И, как говорят, седина в бороду - бес в ребро. Начал наш мужик подумывать о молоденькой и опять налаживать молитвы к Богу: мол, радости лишился, желаю вновь жену молодую, снова счастья хочу. А почему бы и нет? Ведь в первый раз получил подарок, может, и во второй получу. Бог ведь щедрый и милосердный, что ему стоит лебедь мне в удовольствие послать?" - рассуждал мужик, полеживая на кровати.
И вот как-то раз он молился Создателю о молодухе, а жена и услыхала. Обиделась сильно и, ничего не сказав, ушла от мужика своего неблагодарного. А что делать-то было, когда муж твой о молоденькой грезит. Воротилась она опять к своему пруду и обернулась снова лебедушкой-птицею. А потом, говорят, и вовсе улетела в другие края, от своего мужа нерадивого подальше.
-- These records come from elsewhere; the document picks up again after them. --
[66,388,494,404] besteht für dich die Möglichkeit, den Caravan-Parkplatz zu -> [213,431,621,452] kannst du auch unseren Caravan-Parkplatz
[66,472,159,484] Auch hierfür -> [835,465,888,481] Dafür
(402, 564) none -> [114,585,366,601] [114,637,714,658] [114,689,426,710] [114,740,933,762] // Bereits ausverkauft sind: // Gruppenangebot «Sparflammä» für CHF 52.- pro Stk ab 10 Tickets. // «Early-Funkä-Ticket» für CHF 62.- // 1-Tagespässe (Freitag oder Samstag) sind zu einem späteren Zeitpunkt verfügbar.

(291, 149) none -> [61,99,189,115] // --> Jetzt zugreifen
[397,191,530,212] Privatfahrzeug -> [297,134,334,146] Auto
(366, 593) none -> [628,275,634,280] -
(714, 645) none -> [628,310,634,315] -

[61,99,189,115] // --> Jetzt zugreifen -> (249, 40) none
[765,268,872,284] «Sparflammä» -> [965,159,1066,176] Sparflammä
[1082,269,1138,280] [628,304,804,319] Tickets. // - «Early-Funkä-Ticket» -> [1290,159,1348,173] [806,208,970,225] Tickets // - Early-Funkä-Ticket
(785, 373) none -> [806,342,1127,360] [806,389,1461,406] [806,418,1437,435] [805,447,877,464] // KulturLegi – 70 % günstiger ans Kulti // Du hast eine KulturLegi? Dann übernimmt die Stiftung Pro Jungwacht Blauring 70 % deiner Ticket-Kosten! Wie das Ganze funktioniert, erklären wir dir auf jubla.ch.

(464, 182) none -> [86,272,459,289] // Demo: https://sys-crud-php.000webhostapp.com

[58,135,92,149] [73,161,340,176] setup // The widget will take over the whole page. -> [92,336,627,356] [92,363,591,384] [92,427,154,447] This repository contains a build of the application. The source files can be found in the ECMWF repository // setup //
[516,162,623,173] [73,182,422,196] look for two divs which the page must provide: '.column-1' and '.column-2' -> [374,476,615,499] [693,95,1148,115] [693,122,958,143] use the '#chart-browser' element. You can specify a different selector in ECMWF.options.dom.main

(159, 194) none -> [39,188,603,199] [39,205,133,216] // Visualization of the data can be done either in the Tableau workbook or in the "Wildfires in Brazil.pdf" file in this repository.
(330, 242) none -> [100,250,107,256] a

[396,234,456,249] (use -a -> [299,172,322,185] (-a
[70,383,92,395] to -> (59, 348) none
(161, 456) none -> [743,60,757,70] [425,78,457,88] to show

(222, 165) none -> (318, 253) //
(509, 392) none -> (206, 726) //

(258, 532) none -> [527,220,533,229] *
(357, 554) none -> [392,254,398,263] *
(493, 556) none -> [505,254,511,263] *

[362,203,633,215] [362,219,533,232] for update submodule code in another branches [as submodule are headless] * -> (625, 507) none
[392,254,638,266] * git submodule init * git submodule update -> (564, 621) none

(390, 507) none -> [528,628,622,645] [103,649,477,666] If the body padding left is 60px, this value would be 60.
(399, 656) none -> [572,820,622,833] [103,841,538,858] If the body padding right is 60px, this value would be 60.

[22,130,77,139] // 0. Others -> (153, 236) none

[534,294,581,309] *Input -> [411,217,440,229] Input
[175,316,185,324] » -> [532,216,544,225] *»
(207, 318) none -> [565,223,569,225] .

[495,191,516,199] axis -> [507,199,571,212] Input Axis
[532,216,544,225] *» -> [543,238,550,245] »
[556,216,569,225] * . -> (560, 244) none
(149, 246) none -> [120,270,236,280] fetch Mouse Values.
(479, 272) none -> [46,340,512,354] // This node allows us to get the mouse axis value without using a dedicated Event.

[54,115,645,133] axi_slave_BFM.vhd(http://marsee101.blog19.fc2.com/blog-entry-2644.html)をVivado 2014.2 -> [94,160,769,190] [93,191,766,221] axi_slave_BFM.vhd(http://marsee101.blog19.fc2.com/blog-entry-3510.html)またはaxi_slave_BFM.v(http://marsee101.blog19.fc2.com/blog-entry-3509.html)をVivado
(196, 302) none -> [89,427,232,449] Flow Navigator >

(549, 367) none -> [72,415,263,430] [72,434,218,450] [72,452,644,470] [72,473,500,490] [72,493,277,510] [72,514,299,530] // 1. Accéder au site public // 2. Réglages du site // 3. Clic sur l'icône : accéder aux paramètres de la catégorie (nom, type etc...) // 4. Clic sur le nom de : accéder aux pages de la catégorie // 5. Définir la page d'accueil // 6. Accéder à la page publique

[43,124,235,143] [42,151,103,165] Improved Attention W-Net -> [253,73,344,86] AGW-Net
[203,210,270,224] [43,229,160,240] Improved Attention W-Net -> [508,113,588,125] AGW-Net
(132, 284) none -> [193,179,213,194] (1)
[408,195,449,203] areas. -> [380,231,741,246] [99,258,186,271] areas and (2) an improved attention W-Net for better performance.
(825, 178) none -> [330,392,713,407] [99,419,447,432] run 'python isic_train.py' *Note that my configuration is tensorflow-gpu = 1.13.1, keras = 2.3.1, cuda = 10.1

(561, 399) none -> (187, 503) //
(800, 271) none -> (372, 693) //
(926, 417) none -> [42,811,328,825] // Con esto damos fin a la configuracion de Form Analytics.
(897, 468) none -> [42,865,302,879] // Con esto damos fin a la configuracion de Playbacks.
И остался Егор один, как перст: некому постирать, некому приготовить. Погоревал немного и думает: "Может, это и к лучшему. Теперь буду Бога с чистой совестью о новой жене просить, ведь прежняя сама от меня сбежала". И так помолится он поспешно и сразу к пруду бежит, ждёт, значит, нового подарочка. А вера, брат, серьезная штука, по вере Бог многое дать может. Вот и мужик наш дождался. Глядит - глазам не верит: плывет к нему утка большая да жирная, глаза острые, колючие. Не успел Егор моргнуть, как нырнула утка проворно под воду и обернулась в бабу толстую. Да и не в бабу, а в самую настоящую бабищу: бока, что бочка садовая, морда круглая, конопатая, как у подсолнуха, а глаза то, глаза!.. Такие скользкие, холодные, и нос туда же - мерзкий, длинный, утиный. Встала она над ним, как туча грозная, и громко прокрякала: "Шо-о не по нраву? Всё ли тебе дурню старому лебедушек-молодушек ловить? Пора и честь знать. Теперича с тебя и утки старой довольно будет... Утятична я, подарок твой новый".
Не знаю, как мужик до дому доплелся. Пожалуй, и сам, горемыка, не ведает. А дома-то новая женка, не та, что прежняя. Злющая бабенка, жутко сварливая, целый день кряхтит, покоя не дает. И по хозяйству неуклюжая, да и вообще никакая: плюх на кровать и давай мужика погонять.
Запричитал Егор слезно, стал на пруд опять бегать, Бога просить вернуть прежнюю жену. И добегался! Выследила его Утятична, подкараулила и оглоблей промеж глаз так саданула, что тот чуть богу душу не отдал. А она еще нагнулась над ним бездыханным и причитает нешуточно: "Ну что тебе, дураку старому от божьего подарочка-то бегать? Смотри, не гневи Бога, беду накличешь! Сказку про золоту рыбку слыхал? А нынче уж не те времена добрые, ныне все гораздо хужее. Гляди, дурень, чтобы тебе в следующий раз здесь еще и кикимору не пымать".
Вот так и остался мужик со своей Утятичной век доживать. А долго ли прожил, того не ведаю. Это зависело от того, довелось ли ему после этого еще хоть раз помечтать.